La publicidad crea necesidades que no existen, tanto que los consumidores llegan a comprar un aceite de oliva para niños que no se diferencia en nada del que ya hay en el mercado. Bueno, sí, es mucho más caro.

Por Lydia López

Desde el momento en el que los bebés comienzan a alimentarse de algo más que no es la leche, nos llenamos de dudas al asaltarnos en el supermercado decenas de productos llenos de dibujitos y colorines que, en ocasiones, nos indican que son "sólo para niños" o especialmente indicados para ellos.
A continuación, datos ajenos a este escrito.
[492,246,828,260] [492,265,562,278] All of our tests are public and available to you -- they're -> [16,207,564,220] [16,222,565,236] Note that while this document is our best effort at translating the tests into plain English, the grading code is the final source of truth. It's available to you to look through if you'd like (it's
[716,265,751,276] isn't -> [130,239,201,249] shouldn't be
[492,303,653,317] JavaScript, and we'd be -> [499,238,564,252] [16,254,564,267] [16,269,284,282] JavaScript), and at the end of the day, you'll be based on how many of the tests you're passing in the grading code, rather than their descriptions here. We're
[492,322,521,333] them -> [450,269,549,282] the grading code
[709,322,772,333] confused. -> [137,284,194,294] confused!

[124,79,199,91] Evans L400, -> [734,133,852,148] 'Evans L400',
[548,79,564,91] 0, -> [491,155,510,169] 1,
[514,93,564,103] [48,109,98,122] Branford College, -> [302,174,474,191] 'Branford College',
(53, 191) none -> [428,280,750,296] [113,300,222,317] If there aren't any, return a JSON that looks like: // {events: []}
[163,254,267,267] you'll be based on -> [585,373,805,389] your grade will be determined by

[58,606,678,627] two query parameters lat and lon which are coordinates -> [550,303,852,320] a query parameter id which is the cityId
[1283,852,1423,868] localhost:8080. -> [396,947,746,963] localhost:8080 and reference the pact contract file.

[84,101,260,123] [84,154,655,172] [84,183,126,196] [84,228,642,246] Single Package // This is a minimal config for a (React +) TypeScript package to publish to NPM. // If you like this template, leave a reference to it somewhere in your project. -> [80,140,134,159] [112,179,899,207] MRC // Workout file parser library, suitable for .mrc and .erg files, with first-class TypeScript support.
Ahí están en las estanterías, diciéndonos que están llenos de vitaminas, hierro y demás componentes nutricionales que van a hacer que nuestros hijos crezcan los más grandes y fuertes que se han visto nunca. Muchos padres, inocentes, se decantarán por ese "mi primer yogur", esas -"mis primeras"- galletas supuestamente repletas de vitaminas y fibra o por aquellos cereales que en su nombre llevan "baby". Porque claro, si pone baby es que están hechos para sus pequeños. Pero lo más importante es que olvidan ver qué se esconde detrás de ellos.

A tanto llega la locura en la oferta de la alimentación infantil, que podemos encontrar incluso aceites de oliva "para niños". Sí, para niños. Y sí, aceite de oliva. ¿Qué misteriosos poderes nutricionales tendrán las aceitunas con las que se hace este aceite? Pues aunque a muchos les pueda parecer sorprendente: nada. Pepe Serrano, pediatra y vocal de la Junta Directiva de la Sociedad Catalana de Pediatría, lo dejó claro en el diario La Vanguardia, "esto es una pura estrategia de marketing sin más".